WHAT IS NEEDED
The records appear below. Set down exactly each line from the one that contains "discount: 156.72 -> 50.00" through the last, both included.

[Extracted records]
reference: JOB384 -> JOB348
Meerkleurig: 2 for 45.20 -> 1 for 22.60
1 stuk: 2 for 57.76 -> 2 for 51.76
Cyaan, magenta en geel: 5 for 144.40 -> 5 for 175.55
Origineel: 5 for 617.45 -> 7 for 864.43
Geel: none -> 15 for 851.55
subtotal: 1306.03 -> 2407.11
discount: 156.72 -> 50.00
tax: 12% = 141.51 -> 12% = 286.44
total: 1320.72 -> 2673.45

OUTPUT FOR THIS EXERCISE
discount: 156.72 -> 50.00
tax: 12% = 141.51 -> 12% = 286.44
total: 1320.72 -> 2673.45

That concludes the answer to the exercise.